What do you call a eatable door?
- Coriander 😂
If someone calls you dirty minded just say:
"You are dirty minded as well if you understand what I'm saying."
The best joke in the world is me.
Don't say that you're not a joke. Jokes have meanings.
Your fay.
Well, you're the thing that sunk the Titanic.
Why doesn't China have a cricket team?
They always eat the bat.
Q: How to hit an orphan?
A: Hit them with a family tree.
I don’t like to tell school shooter jokes because they are usually aimed at a younger audience.
Helicopters fly because they are so ugly that the ground pushes them away.

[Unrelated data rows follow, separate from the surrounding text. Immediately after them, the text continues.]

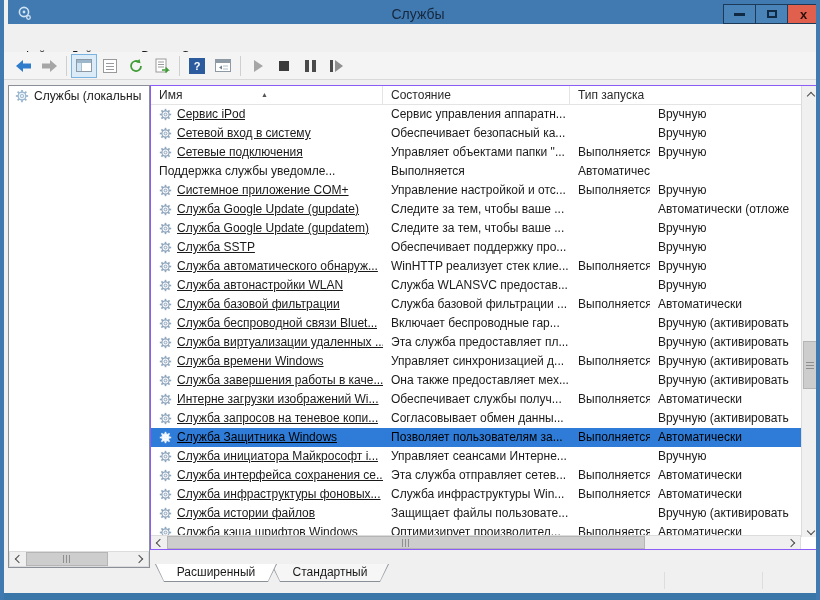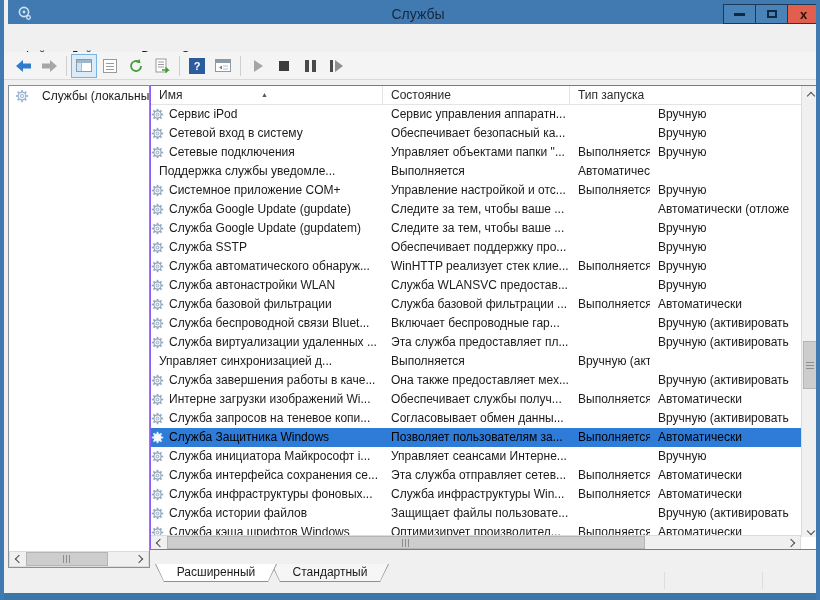--- a/index.html
+++ b/index.html
@@ -38,21 +38,21 @@
             display:flex;align-items:center;justify-content:center;}
   .play-tri{width:0;height:0;border-left:9px solid #a6a6a6;border-top:6px solid transparent;border-bottom:6px solid transparent;}
   .stop-sq{width:10px;height:10px;background:#3c3c3c;}
   .pause-bars{display:flex;gap:3px;}
   .pause-bars i{width:4px;height:12px;background:#4a4a4a;}
   .restart-ico{display:flex;align-items:center;gap:2px;}
   .restart-ico .bar{width:3px;height:12px;background:#4a4a4a;}
   .restart-ico .tri{width:0;height:0;border-left:8px solid #8f8f8f;border-top:6px solid transparent;border-bottom:6px solid transparent;}
   
   .left-pane{position:absolute;left:4px;top:85px;width:142px;height:483px;background:#fff;border:1px solid #8a8f98;}
-  .tree-item{display:flex;align-items:center;gap:13px;padding:3px 2px 3px 6px;white-space:nowrap;overflow:hidden;}
+  .tree-item{display:flex;align-items:center;gap:5px;padding:3px 2px 3px 6px;white-space:nowrap;overflow:hidden;}
   .tree-item .lbl{font-size:12px;color:#1a1a1a;}
   
   .hscroll{position:absolute;display:flex;background:#f0f0f0;border:1px solid #dcdcdc;}
   .sb-btn{width:16px;height:100%;display:flex;align-items:center;justify-content:center;background:#f0f0f0;}
   .sb-track{position:relative;flex:1;height:100%;}
   .sb-thumb-h{position:absolute;top:0;height:100%;background:#cdcdcd;border:1px solid #b5b5b5;
               display:flex;align-items:center;justify-content:center;}
   .grip-v{width:8px;height:8px;background:repeating-linear-gradient(90deg,#8f8f8f 0 1px,transparent 1px 3px);}
   .grip-h{width:8px;height:8px;background:repeating-linear-gradient(0deg,#8f8f8f 0 1px,transparent 1px 3px);}
   .chev{width:6px;height:6px;border-left:1px solid #4a4a4a;border-bottom:1px solid #4a4a4a;}
@@ -63,21 +63,21 @@
   
   .list-frame{position:absolute;left:146px;top:85px;width:670px;height:465px;background:#fff;border:1px solid #8b5cf6;overflow:hidden;}
   .lheader{position:absolute;left:0;top:0;width:650px;height:19px;background:#fff;display:grid;
            grid-template-columns:232px 187px 80px 1fr;border-bottom:1px solid #e4e4e4;}
   .hcell{font-size:12px;color:#2a2a2a;line-height:18px;padding-left:8px;border-right:1px solid #e4e4e4;
          white-space:nowrap;overflow:hidden;position:relative;}
   .sort-arrow{position:absolute;left:110px;top:0px;font-size:7px;color:#555;}
   .rows{position:absolute;left:0;top:19px;width:650px;height:432px;overflow:hidden;}
   .row{display:grid;grid-template-columns:232px 187px 80px 1fr;height:19px;line-height:19px;color:#1a1a1a;}
   .row .cell{font-size:12px;white-space:nowrap;overflow:hidden;padding-left:8px;}
-  .row .namecell{display:flex;align-items:center;gap:5px;}
+  .row .namecell{display:flex;align-items:center;gap:5px;padding-left:8px;text-decoration:underline;}
   .row .namecell .txt{font-size:12px;white-space:nowrap;overflow:hidden;}
   .gear{color:#8fa6bd;flex:0 0 auto;display:block;}
   .row.selected{background:#2f7cd8;color:#000000;}
   .row.selected .gear{color:#eaf2fb;}
   
   .vscroll{position:absolute;right:0;top:0;width:18px;height:451px;background:#f0f0f0;border-left:1px solid #dcdcdc;}
   .vscroll .sb-btn{width:100%;height:16px;}
   .vscroll .down{position:absolute;bottom:0;}
   .sb-thumb-v{position:absolute;left:1px;width:14px;background:#cdcdcd;border:1px solid #b5b5b5;
               display:flex;align-items:center;justify-content:center;}
@@ -459,20 +459,33 @@
         <circle cx="8" cy="8" r="4.4" fill="#ffffff" fill-opacity="0.9" stroke="currentColor" stroke-width="1.4"></circle>
         <circle cx="8" cy="8" r="1.7" fill="none" stroke="currentColor" stroke-width="1.2"></circle>
       </svg>
       <span class="txt">Служба виртуализации удаленных ...</span>
     </div>
     <div class="cell">Эта служба предоставляет пл...</div>
     <div class="cell"></div>
     <div class="cell">Вручную (активировать</div>
   </div>
         <div class="row">
+    <div class="namecell">
+      <svg class="gear" width="13" height="13" viewBox="0 0 16 16">
+        <g stroke="currentColor" stroke-width="2">
+                <line x1="8" y1="1" x2="8" y2="15"></line>
+                <line x1="1" y1="8" x2="15" y2="8"></line>
+                <line x1="3" y1="3" x2="13" y2="13"></line>
+                <line x1="13" y1="3" x2="3" y2="13"></line>
+              </g>
+        <circle cx="8" cy="8" r="4.4" fill="#ffffff" fill-opacity="0.9" stroke="currentColor" stroke-width="1.4"></circle>
+        <circle cx="8" cy="8" r="1.7" fill="none" stroke="currentColor" stroke-width="1.2"></circle>
+      </svg>
+      <span class="txt">Служба времени Windows</span>
+    </div>
     <div class="cell">Управляет синхронизацией д...</div>
     <div class="cell">Выполняется</div>
     <div class="cell">Вручную (активировать</div>
   </div>
         <div class="row">
     <div class="namecell">
       <svg class="gear" width="13" height="13" viewBox="0 0 16 16">
         <g stroke="currentColor" stroke-width="2">
                 <line x1="8" y1="1" x2="8" y2="15"></line>
                 <line x1="1" y1="8" x2="15" y2="8"></line>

What did the butt say to the other butt? "I got big fat apples for butt checks!"
The only time rape jokes are funny is never.
I took a bite of my lunch. “Is that a sand witch?!”
Impossible? I’m very possible, really!
I have had an obsession with soap. Don’t worry, I am all clean now!
My sister said, "LET'S GO TO PIZZA!" So, I went to the pizza shop with her and she replied, "We really only needed the car?"
My sister beat me in a race. She gave me a raspberry. I was bitter.
Why do people always talk about nine eleven???
My dad died that day.
He was a good pilot.
Did you hear about the goldfish that went bankrupt?
Now he's a bronze fish.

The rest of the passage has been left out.